Cultural sensitivity and empathy is the key to influencing behaviour.
In a nutshell
- Social norms directly influence our behaviour and decision making – and in a multi-cultural society, social norms from a vast array of contexts are in play.
- Sometimes groups bring behaviours with them, shaped by a vastly different social context.
- Understanding people's cultural context and starting from a place of respectful education and empathy is key.
We are herding creatures by nature and constantly look for cues around which behaviours are acceptable, and which aren’t, what is desirable, and what we should avoid. These are social norms, and they directly influence our behaviour and decision making.
All social norms are shaped by the cultural landscape we live in. This means that they can differ significantly across countries, cultures and backgrounds.
Consider behaviours around appropriate dress codes, politeness, littering, and food rituals and how varied they can be when you experience different cultures but also how firmly embedded these social norms are. Understanding how social norms work is critical to influencing behaviours.
What is acceptable in one culture can be totally unacceptable and alien in others. For example, Kiwis’ tendency to wander into beachfront cafes and supermarkets barefoot is something that we cherish, but may be seen as unacceptable in many other cultures. Tikanga Māori also informs our social norms, for example, not sitting on tables or pillows, avoiding touching peoples’ heads, and removing shoes when inside; these are things that people from other cultures may not be aware of. And, in societies like New Zealand, where there are people from many cultures, social norms from a vast array of contexts are in play.
People are influenced by the behaviours they see around them and make adjustments when social norms differ from those with which they are familiar– Kiwis may slip on jandals before entering a supermarket overseas, while foreigners here may embrace our love for bare feet given that the observable social norms tell them this is acceptable here.
But sometimes, people can be unaware that the behaviours that worked in one context are not such a good fit in another. Take, for example, an Auckland community who were unaware that their sharing of introduced species of plants was causing havoc to the New Zealand environment. In this context, stopping the spread of invasive plant species, required influencing social norms in a culturally sensitive way that was respectful of long-held traditions of this community.
So how do you influence behaviour when the people who your target audience have a fundamentally different set of normative practices that shape their understanding of the world?
1. Understanding cultural context comes first
Without a deep understanding of the target audience’s context, worldview and their way of life, any behaviour change intervention will be wildly misinformed and ineffective (or even damaging).
To understand what currently drives the behaviour and what social norms, cultural expectations, traditions and mindsets sit behind a behaviour, we have to see the world through our target audience’s eyes.
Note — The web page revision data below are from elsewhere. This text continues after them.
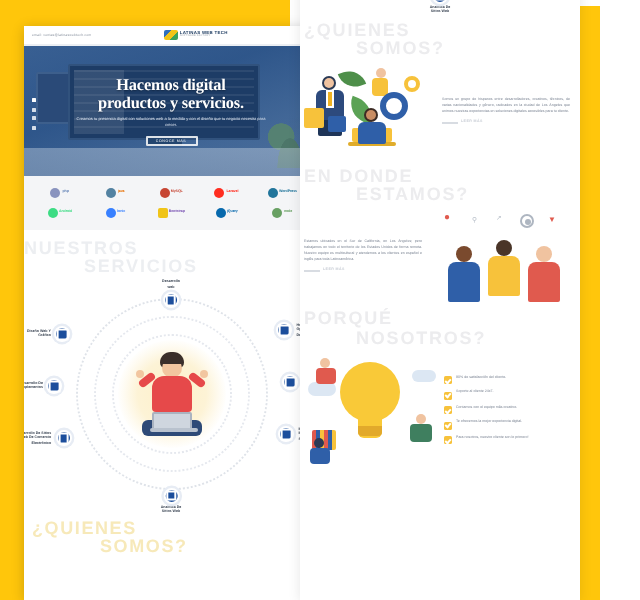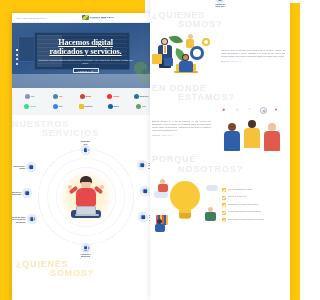"Hacemos digital" .hero-title { text-decoration: underline -> none }
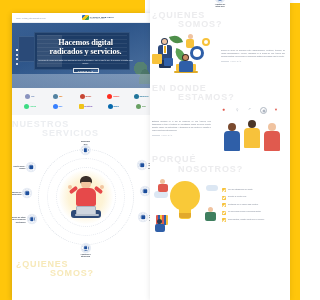"radicados y servicios." span { text: radicados -> productos }
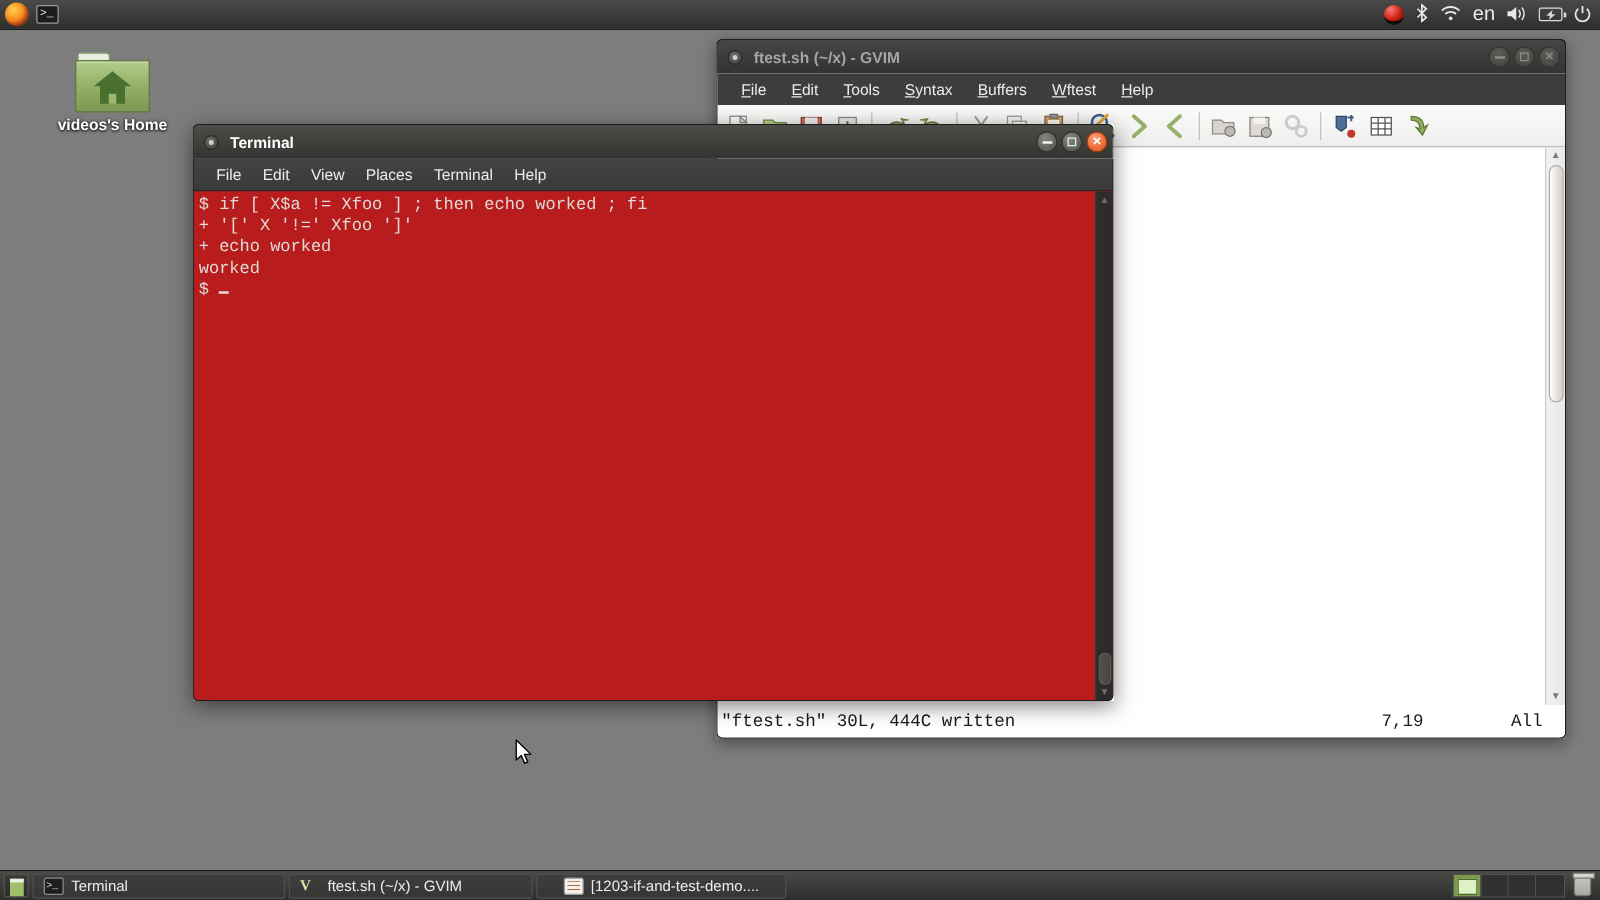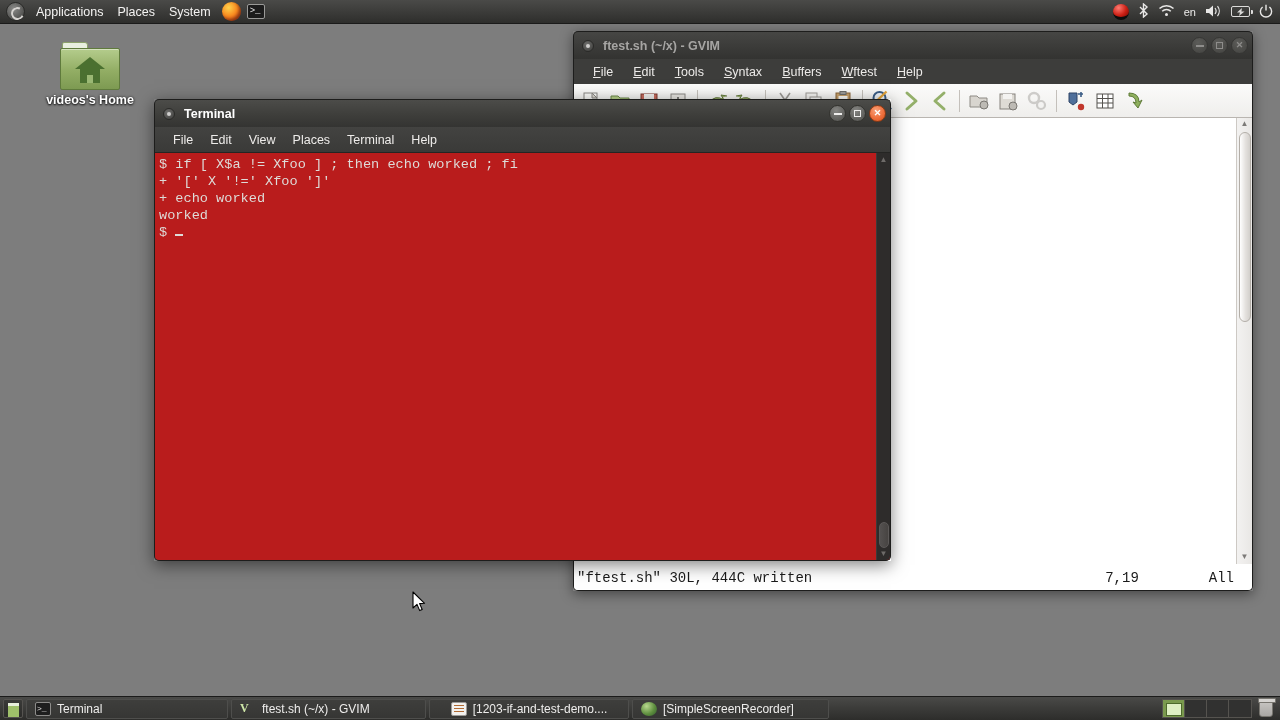"Applications" div.panel-left { html: <div> <div></div> <div>Applications</div> <div>Places</div> <div>System</div> </div> -> none }
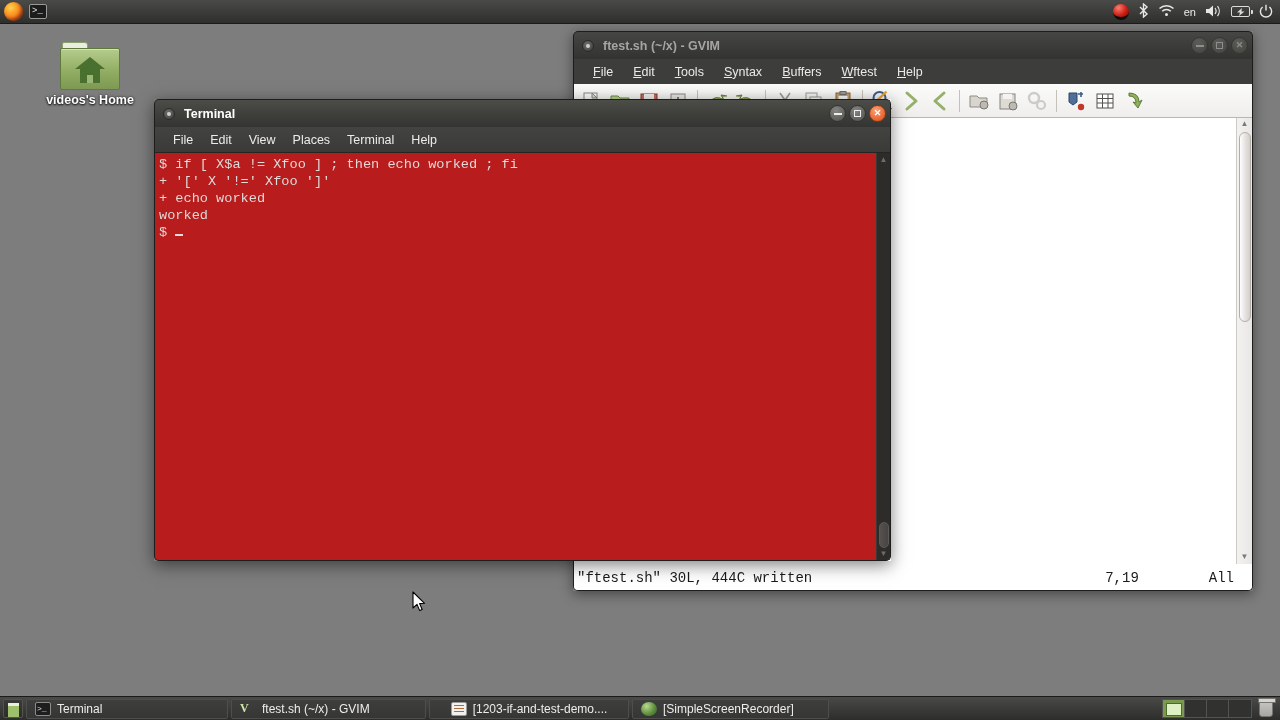"en" .tray-lang { font-size: 11px -> 16px }
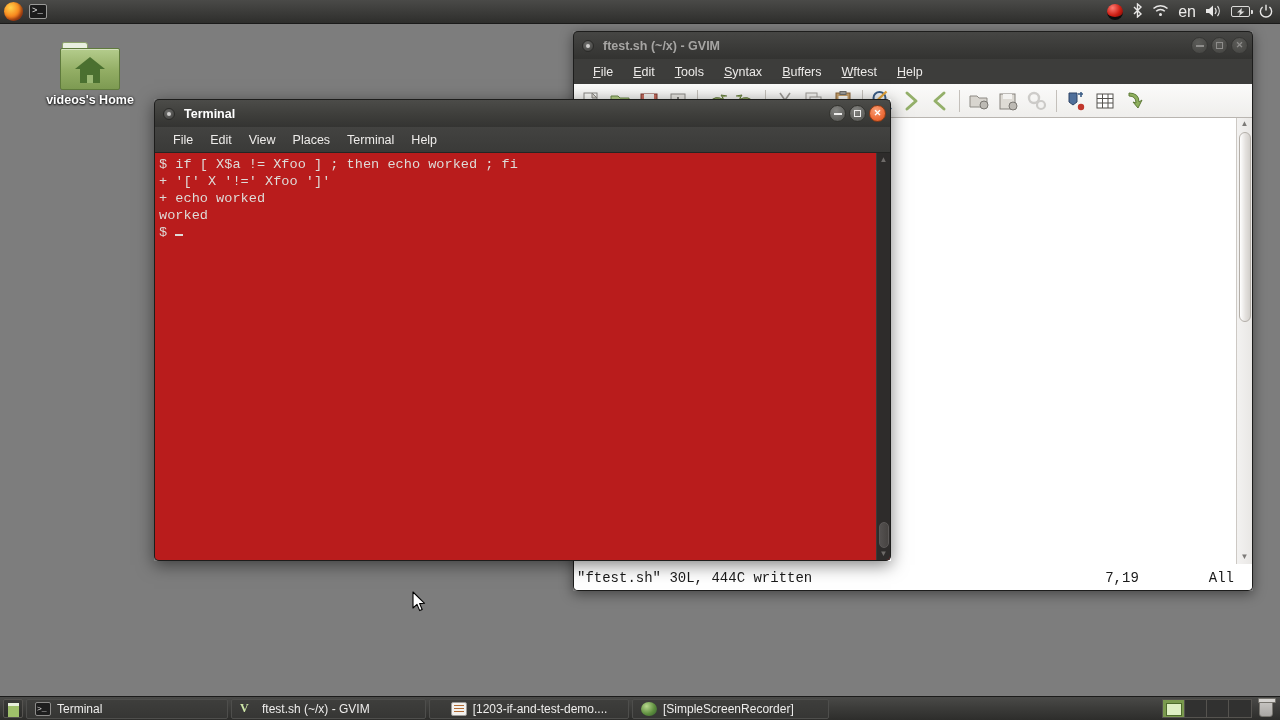"[SimpleScreenRecorder]" div.task-btn { html: <div> <div></div> <div>[SimpleScreenRecorder]</div> </div> -> none }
To gain this understanding, we need to step out of our own worldview and immerse ourselves in a different perspective.
This is particularly important in a multi-cultural country like New Zealand, where people from many different cultural contexts come together.
2. Make the effort to know people
Knowing people, and coming from a place of empathy, is critical. To do this successfully, consider:
Tone: Communicate in a way that drives trust and engagement - adult to adult.
Personal connection: Create an emotional connection to the issue that overrides existing mindsets.
Be respectful: Surface the rational problem around current behaviour in an informative and straightforward way.
Channels: Use relevant channels to effectively reach your audience and make engagement easy.
3. Don't jump straight into action initiatives
Behaviour change is not as simple as correcting the person just before or after they enact the behaviour. How well did that work on you as a child?
Instead, for a complex cultural scenario, we need to rewind. Ensure people understand and are engaged with the issue first, then that they have a real motivation to take action, before looking at behaviour change interventions.
At TRA, we first focus on driving awareness of the problem, then on facilitating understanding and engagement with it. The third step is around driving motivation to take action, before finally looking at action initiatives.
Context is everything. New Zealand is a place of many peoples, and many contexts. Focus on better knowing people – and start the behaviour change work from a place of empathy and understanding.